There are many different ankle problems and any injury or foot condition that causes ankle pain falls into this category. The sources of ankle and foot pain include traumatic and overuse injuries, wear and tear over time, infections, and nerve issues, among other things. The most common source of pain in the ankles is a sprain. This is a sudden over-stretching of the ligaments that support and stabilize the joint. This condition needs to be treated properly so the ligaments can heal, otherwise the ankle risks chronic instability and pain.

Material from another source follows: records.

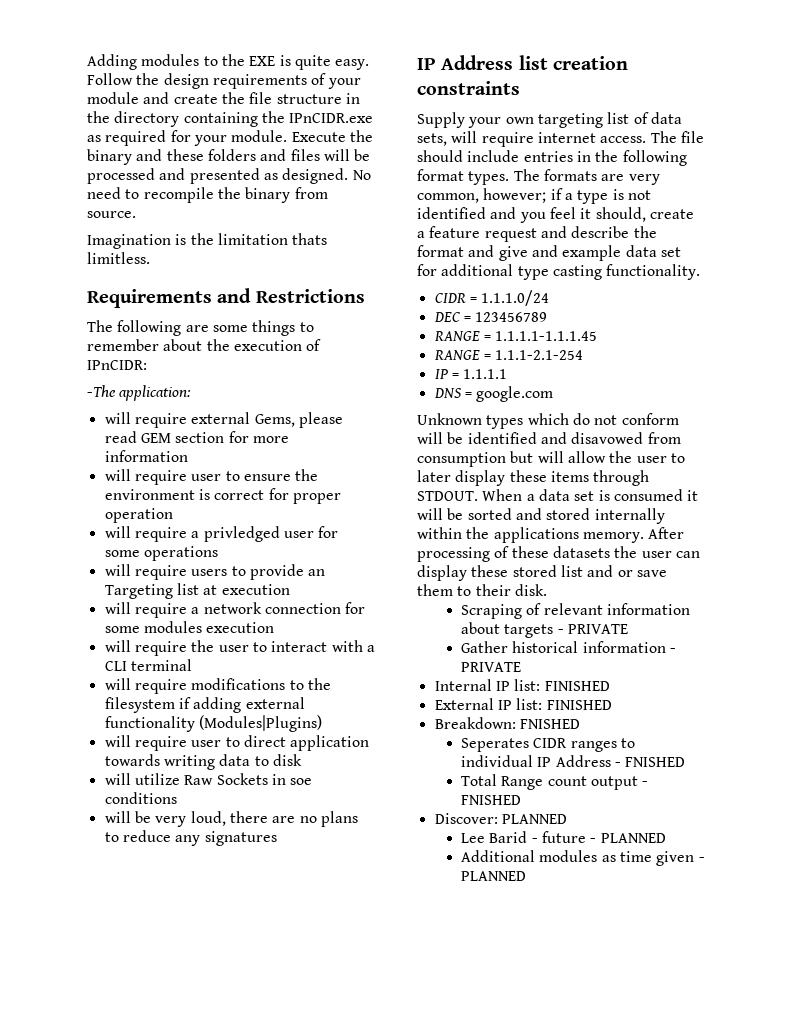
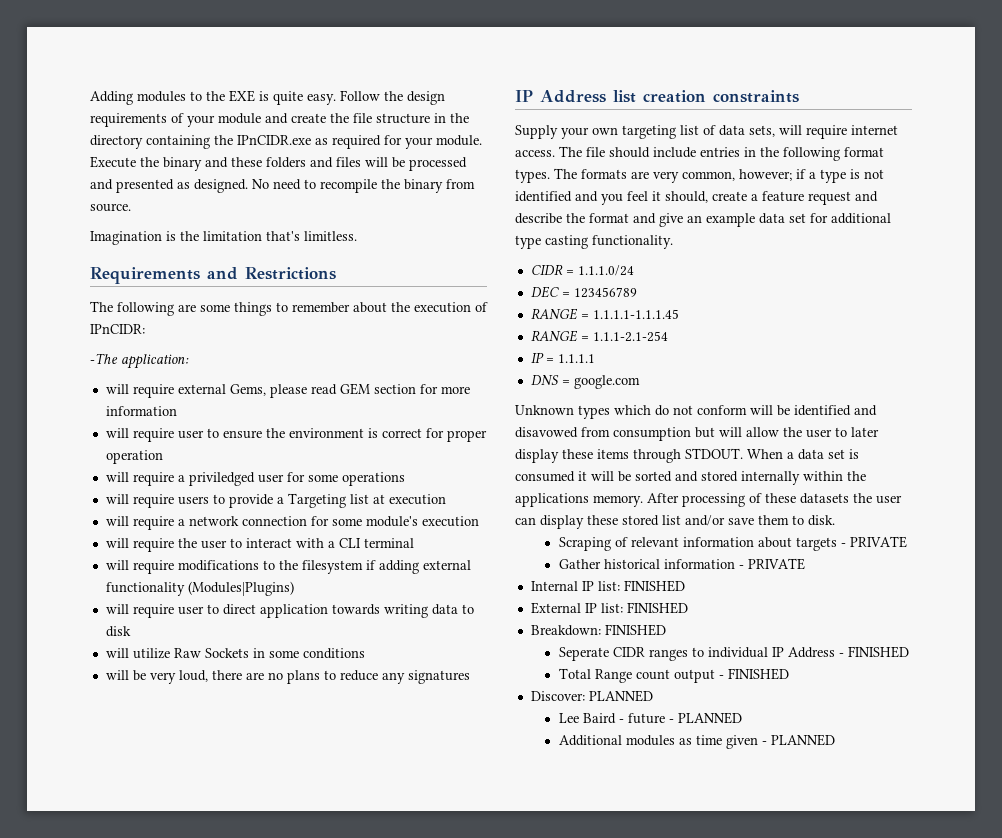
- Imagination is the limitation thats limitless.
+ Imagination is the limitation that's limitless.
- will require a privledged user for some operations
+ will require a priviledged user for some operations
- will require users to provide an Targeting list at execution
+ will require users to provide a Targeting list at execution
- will require a network connection for some modules execution
+ will require a network connection for some module's execution
- will utilize Raw Sockets in soe conditions
+ will utilize Raw Sockets in some conditions
- The formats are very common, however; if a type is not identified and you feel it should, create a feature request and describe the format and give and example data set for additional type casting functionality.
+ The formats are very common, however; if a type is not identified and you feel it should, create a feature request and describe the format and give an example data set for additional type casting functionality.
- After processing of these datasets the user can display these stored list and or save them to their disk.
+ After processing of these datasets the user can display these stored list and/or save them to disk.
- Breakdown: FNISHED
- Seperates CIDR ranges to individual IP Address - FNISHED
+ Breakdown: FINISHED
+ Seperate CIDR ranges to individual IP Address - FINISHED
- Total Range count output - FNISHED
+ Total Range count output - FINISHED
- Lee Barid - future - PLANNED
+ Lee Baird - future - PLANNED

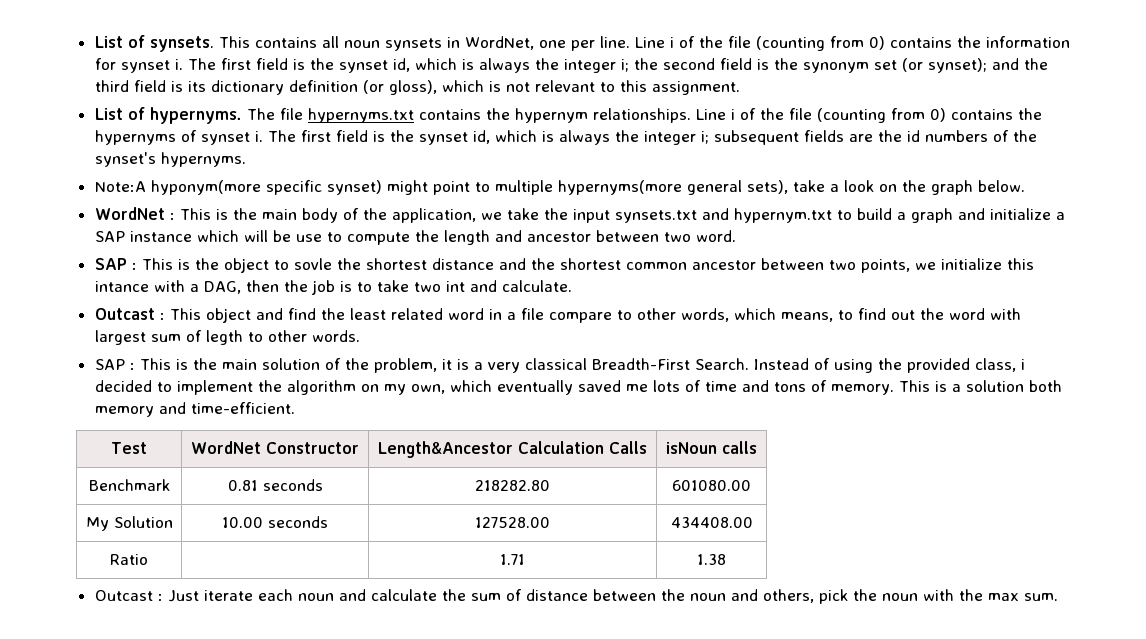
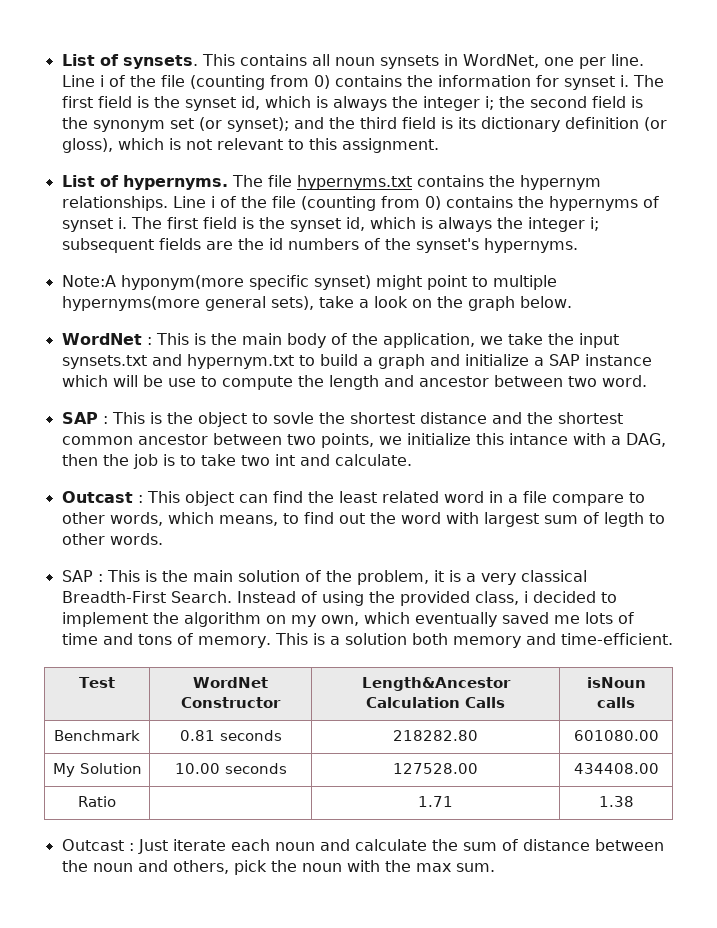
- Outcast : This object and find the least related word in a file compare to other words, which means, to find out the word with largest sum of legth to other words.
+ Outcast : This object can find the least related word in a file compare to other words, which means, to find out the word with largest sum of legth to other words.

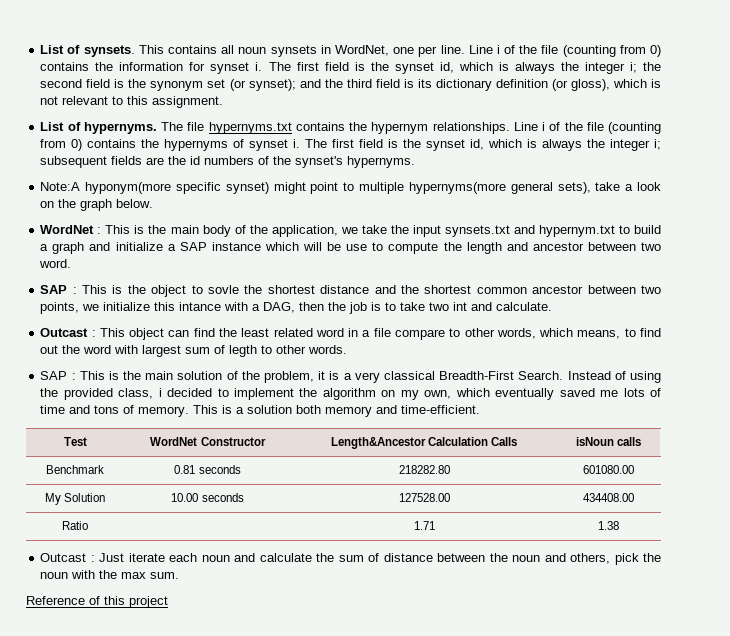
+ Reference of this project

Fractures are another sudden, traumatic injury to this joint. Any sudden blow can break one of the three bones that make up the ankle—the talus and the two lower leg bones, the tibia and fibula. Like a sprain, this needs prompt and invested care to avoid long-term discomfort and weakness.
Overuse, Wear, and Tear
The general day-to-day use and pressure you put on your lower limbs throughout your lifetime can take a toll on your feet and ankles. Excessive strain can lead to issues like Achilles tendinitis, which causes discomfort behind your joint. Arthritis is a breakdown of the protective tissues between and around the bones that allows your ankle to move smoothly. As these tissues disintegrate, your bones grind together painfully and cause a stiffening in your lower limbs. Osteochondritis is a similar problem that creates an uncomfortable lesion in the protective cartilage.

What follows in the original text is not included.